◆ TASK REQUIREMENTS
Keep each line of the material that includes "independiente", and leave out the rest.

── DATA IN THIS EXERCISE ──

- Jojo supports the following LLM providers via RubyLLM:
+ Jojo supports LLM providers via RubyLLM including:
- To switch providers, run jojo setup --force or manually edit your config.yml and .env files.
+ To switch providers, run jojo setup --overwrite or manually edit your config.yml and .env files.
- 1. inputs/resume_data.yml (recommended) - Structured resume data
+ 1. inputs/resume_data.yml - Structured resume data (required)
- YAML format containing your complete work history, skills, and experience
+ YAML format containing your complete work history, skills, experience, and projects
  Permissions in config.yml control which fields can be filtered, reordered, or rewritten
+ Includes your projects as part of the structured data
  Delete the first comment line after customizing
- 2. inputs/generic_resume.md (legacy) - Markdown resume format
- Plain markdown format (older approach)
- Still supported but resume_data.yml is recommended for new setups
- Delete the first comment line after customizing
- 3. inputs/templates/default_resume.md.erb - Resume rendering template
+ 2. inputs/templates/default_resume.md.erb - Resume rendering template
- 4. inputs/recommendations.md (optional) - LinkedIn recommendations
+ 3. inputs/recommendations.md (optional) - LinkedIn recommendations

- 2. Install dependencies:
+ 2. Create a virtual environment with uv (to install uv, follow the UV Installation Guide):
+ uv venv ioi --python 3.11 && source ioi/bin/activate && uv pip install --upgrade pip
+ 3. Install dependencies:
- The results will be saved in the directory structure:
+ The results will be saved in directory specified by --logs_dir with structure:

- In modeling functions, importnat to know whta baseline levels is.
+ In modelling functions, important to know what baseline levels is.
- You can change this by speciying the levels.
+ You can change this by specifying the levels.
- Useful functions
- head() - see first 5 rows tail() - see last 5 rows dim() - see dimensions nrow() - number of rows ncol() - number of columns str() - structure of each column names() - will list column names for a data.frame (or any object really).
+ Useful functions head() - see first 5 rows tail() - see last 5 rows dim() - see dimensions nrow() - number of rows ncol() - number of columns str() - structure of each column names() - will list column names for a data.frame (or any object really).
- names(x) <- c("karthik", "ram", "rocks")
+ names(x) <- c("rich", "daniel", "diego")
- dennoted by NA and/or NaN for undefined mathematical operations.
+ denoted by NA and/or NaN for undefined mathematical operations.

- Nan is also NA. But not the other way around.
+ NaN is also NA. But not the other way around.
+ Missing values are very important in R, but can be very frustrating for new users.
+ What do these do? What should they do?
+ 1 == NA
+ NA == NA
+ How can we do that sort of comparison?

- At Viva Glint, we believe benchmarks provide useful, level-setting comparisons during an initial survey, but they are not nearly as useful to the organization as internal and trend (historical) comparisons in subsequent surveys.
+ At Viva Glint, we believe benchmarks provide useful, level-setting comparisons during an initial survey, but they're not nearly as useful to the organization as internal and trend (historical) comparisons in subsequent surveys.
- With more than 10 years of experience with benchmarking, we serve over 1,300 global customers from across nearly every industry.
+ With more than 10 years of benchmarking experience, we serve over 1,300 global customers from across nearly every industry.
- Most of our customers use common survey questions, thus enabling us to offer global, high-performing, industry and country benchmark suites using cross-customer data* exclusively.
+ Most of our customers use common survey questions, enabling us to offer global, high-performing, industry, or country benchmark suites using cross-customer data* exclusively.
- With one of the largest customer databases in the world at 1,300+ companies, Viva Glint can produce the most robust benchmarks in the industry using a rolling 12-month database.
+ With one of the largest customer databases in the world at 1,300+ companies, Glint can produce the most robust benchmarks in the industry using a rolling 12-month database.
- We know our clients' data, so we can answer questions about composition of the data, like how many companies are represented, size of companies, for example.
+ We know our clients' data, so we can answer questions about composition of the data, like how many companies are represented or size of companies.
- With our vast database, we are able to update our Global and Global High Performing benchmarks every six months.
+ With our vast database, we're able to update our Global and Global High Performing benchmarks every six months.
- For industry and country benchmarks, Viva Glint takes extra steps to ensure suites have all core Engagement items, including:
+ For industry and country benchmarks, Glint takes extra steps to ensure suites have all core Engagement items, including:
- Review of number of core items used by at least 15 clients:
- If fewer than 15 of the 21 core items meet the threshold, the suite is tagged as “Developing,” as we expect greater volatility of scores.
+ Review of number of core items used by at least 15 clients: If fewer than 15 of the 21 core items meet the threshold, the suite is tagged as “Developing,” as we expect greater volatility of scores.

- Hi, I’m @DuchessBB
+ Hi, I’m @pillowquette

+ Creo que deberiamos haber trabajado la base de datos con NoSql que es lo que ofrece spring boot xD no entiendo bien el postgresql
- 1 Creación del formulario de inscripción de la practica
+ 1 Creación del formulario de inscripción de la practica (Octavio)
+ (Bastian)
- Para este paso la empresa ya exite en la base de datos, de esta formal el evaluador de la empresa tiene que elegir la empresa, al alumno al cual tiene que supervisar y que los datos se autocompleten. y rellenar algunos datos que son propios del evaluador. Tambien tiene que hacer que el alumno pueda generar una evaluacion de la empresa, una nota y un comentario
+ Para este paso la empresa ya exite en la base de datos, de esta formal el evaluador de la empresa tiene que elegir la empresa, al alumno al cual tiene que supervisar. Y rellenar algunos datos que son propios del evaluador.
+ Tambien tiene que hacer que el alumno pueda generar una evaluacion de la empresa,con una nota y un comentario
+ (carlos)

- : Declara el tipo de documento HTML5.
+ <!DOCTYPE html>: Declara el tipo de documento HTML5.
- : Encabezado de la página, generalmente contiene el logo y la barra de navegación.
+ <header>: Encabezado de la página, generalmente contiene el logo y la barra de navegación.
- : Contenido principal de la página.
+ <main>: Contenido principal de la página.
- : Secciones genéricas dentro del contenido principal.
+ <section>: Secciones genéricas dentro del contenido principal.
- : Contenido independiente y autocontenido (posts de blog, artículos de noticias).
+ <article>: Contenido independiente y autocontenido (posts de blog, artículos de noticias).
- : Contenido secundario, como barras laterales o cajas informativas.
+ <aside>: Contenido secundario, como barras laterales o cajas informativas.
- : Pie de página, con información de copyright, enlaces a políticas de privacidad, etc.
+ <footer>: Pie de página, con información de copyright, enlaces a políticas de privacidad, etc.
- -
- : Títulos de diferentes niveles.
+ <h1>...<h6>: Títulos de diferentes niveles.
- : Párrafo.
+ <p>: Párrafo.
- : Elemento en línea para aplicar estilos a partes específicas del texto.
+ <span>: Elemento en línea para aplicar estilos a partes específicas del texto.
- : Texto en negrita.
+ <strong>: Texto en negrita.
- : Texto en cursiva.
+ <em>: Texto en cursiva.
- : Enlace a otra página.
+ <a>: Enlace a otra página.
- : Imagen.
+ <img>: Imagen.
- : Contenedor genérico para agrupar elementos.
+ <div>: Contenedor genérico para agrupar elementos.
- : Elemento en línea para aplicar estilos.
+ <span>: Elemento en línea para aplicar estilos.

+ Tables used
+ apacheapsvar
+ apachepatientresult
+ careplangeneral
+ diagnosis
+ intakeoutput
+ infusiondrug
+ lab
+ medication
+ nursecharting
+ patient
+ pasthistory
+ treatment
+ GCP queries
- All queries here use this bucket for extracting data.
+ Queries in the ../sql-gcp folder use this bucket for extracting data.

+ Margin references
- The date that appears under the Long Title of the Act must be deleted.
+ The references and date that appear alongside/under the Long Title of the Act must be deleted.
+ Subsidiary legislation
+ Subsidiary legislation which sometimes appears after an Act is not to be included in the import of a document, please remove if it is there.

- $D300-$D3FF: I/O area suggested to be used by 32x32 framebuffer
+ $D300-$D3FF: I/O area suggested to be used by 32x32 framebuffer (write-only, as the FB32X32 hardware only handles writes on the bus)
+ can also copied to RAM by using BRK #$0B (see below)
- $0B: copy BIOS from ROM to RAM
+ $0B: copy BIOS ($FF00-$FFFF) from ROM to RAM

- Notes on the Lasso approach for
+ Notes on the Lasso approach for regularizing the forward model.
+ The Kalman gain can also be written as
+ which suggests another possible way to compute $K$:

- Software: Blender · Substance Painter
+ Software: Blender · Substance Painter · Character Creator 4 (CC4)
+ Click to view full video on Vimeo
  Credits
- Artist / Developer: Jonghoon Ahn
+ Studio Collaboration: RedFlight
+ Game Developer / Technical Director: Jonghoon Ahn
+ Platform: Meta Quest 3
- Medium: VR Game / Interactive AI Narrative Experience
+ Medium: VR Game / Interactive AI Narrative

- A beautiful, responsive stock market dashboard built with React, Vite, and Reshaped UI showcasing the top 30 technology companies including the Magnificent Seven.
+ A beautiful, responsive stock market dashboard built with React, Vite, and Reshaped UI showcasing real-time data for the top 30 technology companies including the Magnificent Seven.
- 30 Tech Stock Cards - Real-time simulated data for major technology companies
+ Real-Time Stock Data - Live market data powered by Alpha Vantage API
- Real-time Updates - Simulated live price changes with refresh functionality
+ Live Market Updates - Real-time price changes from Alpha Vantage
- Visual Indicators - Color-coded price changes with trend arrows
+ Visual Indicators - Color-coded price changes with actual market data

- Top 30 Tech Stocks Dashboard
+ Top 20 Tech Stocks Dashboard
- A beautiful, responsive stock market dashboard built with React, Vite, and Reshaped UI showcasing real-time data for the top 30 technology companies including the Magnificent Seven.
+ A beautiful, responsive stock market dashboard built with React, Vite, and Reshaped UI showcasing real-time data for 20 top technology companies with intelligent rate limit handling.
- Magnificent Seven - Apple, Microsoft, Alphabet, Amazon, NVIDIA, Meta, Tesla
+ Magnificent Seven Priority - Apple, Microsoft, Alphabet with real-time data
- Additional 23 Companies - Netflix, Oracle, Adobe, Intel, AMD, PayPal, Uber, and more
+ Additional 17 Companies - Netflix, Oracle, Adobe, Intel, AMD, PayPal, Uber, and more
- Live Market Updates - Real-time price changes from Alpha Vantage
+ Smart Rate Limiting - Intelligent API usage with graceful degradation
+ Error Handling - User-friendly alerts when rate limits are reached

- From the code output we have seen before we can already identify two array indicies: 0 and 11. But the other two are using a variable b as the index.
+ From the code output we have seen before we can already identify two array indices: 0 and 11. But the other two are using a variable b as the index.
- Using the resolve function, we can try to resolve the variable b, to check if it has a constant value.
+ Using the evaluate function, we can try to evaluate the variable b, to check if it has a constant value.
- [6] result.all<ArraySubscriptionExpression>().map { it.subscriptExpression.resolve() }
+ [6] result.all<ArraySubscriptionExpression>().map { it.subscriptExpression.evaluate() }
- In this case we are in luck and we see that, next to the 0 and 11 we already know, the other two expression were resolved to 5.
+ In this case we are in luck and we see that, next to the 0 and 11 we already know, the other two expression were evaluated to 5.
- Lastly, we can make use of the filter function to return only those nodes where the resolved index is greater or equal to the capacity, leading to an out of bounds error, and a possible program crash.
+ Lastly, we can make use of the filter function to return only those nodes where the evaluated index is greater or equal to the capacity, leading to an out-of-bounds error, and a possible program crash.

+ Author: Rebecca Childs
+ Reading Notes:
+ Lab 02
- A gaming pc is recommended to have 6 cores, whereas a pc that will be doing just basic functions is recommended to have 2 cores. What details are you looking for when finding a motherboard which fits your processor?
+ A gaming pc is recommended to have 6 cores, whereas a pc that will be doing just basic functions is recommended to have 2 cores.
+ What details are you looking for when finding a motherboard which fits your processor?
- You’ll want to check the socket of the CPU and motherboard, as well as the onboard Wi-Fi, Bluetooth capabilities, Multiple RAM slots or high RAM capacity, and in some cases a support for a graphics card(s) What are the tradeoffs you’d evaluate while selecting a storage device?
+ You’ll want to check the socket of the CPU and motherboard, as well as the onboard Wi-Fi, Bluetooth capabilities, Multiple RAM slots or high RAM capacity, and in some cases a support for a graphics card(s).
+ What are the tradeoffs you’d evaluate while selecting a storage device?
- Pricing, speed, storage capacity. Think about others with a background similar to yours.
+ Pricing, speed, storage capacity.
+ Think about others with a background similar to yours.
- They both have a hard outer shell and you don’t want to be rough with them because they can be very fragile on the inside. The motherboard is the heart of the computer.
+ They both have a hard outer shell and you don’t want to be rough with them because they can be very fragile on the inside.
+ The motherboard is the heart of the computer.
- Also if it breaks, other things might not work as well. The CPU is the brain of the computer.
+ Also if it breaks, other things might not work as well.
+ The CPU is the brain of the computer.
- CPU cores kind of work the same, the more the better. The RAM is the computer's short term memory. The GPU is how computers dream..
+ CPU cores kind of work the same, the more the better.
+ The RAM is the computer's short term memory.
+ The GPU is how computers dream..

───

◆ SOLUTION
- : Contenido independiente y autocontenido (posts de blog, artículos de noticias).
+ <article>: Contenido independiente y autocontenido (posts de blog, artículos de noticias).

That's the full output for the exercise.